Vergleich zweier unterschiedlicher PCR-Protokolle zum direkten Nachweis von Mycobacterium tuberculosis im Sputum sowie zweier Farbstoffe zum DNA-Nachweis durch Gelelektrophorese [fr]

Comparaison de deux protocoles de PCR différents pour le dépistage direct de mycobacterium tuberculosis dans le sputum et de deux colorants pour le dépistage de l'ADN par gelélectrophore

Marc Faas

Dr. med. dent. né le 01.08.1968 à Pforzheim examen de maturité le 03.05.1988 à Pforzheim stage de la faculté de médecine dentaire de la SS 1989 à la SS 1995 physique le 05.10.1992 à l'Université Ruprecht-Karls Heidelberg études cliniques à Heidelberg Examen d'État le 02.08.1995 à l'Université Ruprecht-Karls Heidelberg Hans-Peter Hornig Dr. med. dent.

Né le 23 mai 1967 à Heidelberg

Épreuve de maturité du 3 mai 1986 à Heidelberg

Cours d'études de la faculté de médecine dentaire de WS 1989 à SS 1995

Physique du 02 octobre 1992 à l'Université Ruprecht-Karls de Heidelberg

Études cliniques à Heidelberg

Examens d'État du 02 août 1995 à l'Université Ruprecht-Karls Heidelberg

Titre de doctorat: pathologie

Le père du docteur: professeur Dr. med. Dr. rer. nat. K. Kayser

Comparaison de deux protocoles PCR différents pour la détection directe de

Mycobacterium tuberculosis dans le sputum ainsi que deux colorants pour le dépistage de l'ADN

par gélélectrophore

Deux protocoles de réaction en chaîne polymérase sont utilisés pour la démonstration

Le premier groupe comprenait 20 patients atteints de tuberculose sécurisée; le second groupe comprenait 20 patients hospitalisés non tuberculosiques sans aucun signe de tuberculose; le troisième groupe comprenait 10 patients dont nous n'avions aucun diagnostic ni aucun constat culturel ou histologique au moment de l'administration du sputum.

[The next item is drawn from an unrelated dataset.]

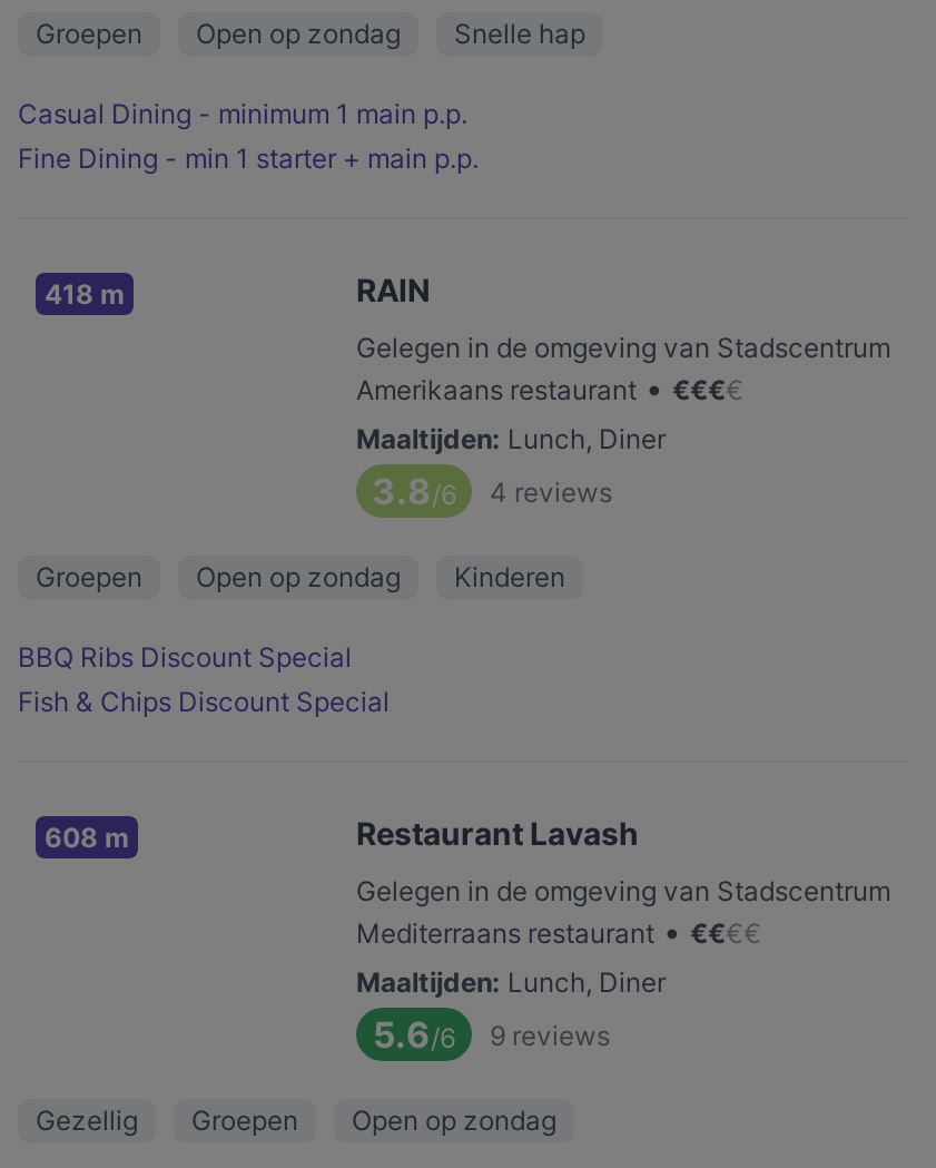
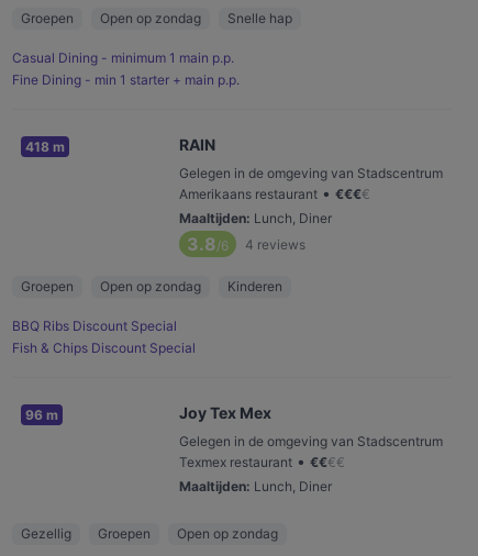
[45,814,639,854] 608 m | Restaurant Lavash -> [25,403,271,423] 96 m | Joy Tex Mex
[356,912,761,950] Mediterraans restaurant • €€€€ -> [179,452,345,470] Texmex restaurant • €€€€
[373,1012,610,1057] 5.6/6 | 9 reviews -> none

Les résultats suivants ont été obtenus chez tous les 50 patients examinés sur le PCR standard et

Résultats du PCR Nested: sensibilité de 92,9% (standard) et de 64,3% (Nested), spécificité

80,5% (standard) et 94,4% (nésté). Nous avons comparé les deux colorants de fluorescence ADN ethydiumbromide et Sybr®GreenI pour l'électrophorèse de gel à l'aide de sillons d'agaros de 2%. Les colorants ont été évalués en termes de sensibilité, de diminution de l'intensité lumineuse sous UV et de fluorescence de fond.

L'analyse des résultats a révélé une sensibilité de 10,5 degrés plus élevée de Sybr®GreenI et une sensibilité de 6 degrés plus élevée de Sybr®GreenI après 10 minutes d'exposition à la lumière UV face à l'ethydiumbromide.

Il s'ensuit que les

la réaction en chaîne polymérase ayant une sensibilité élevée et

Il existe des spécificités dans le domaine du diagnostic précoce d'infections mycobactériennes.

Cependant, une fiabilité relativement élevée des méthodes de PCR ne devrait pas être appliquée aux méthodes conventionnelles.

Méthodes d'enquête telles que la détection histologique et la culture des agents pathogènes

Le diagnostic chez les patients atteints d'un PCR standard qui n'est pas clair

Les résultats sont facilités par un examen supplémentaire avec un PCR Nested.La comparaison des deux colorants d'ADN ethydiumbromide et Sybr®GreenI montre que l'utilisation de Sybr®GreenI pour une application pratique dans l'électrophore routinière présente des avantages par rapport au colorant d'ADN traditionnel ethydiumbromide.Avec les coûts plus élevés, ceux-ci sont liés à la sensibilité à la lumière plus élevée, à la faible perte de fluorescence (fading) et à la quasi-absence de toxicité.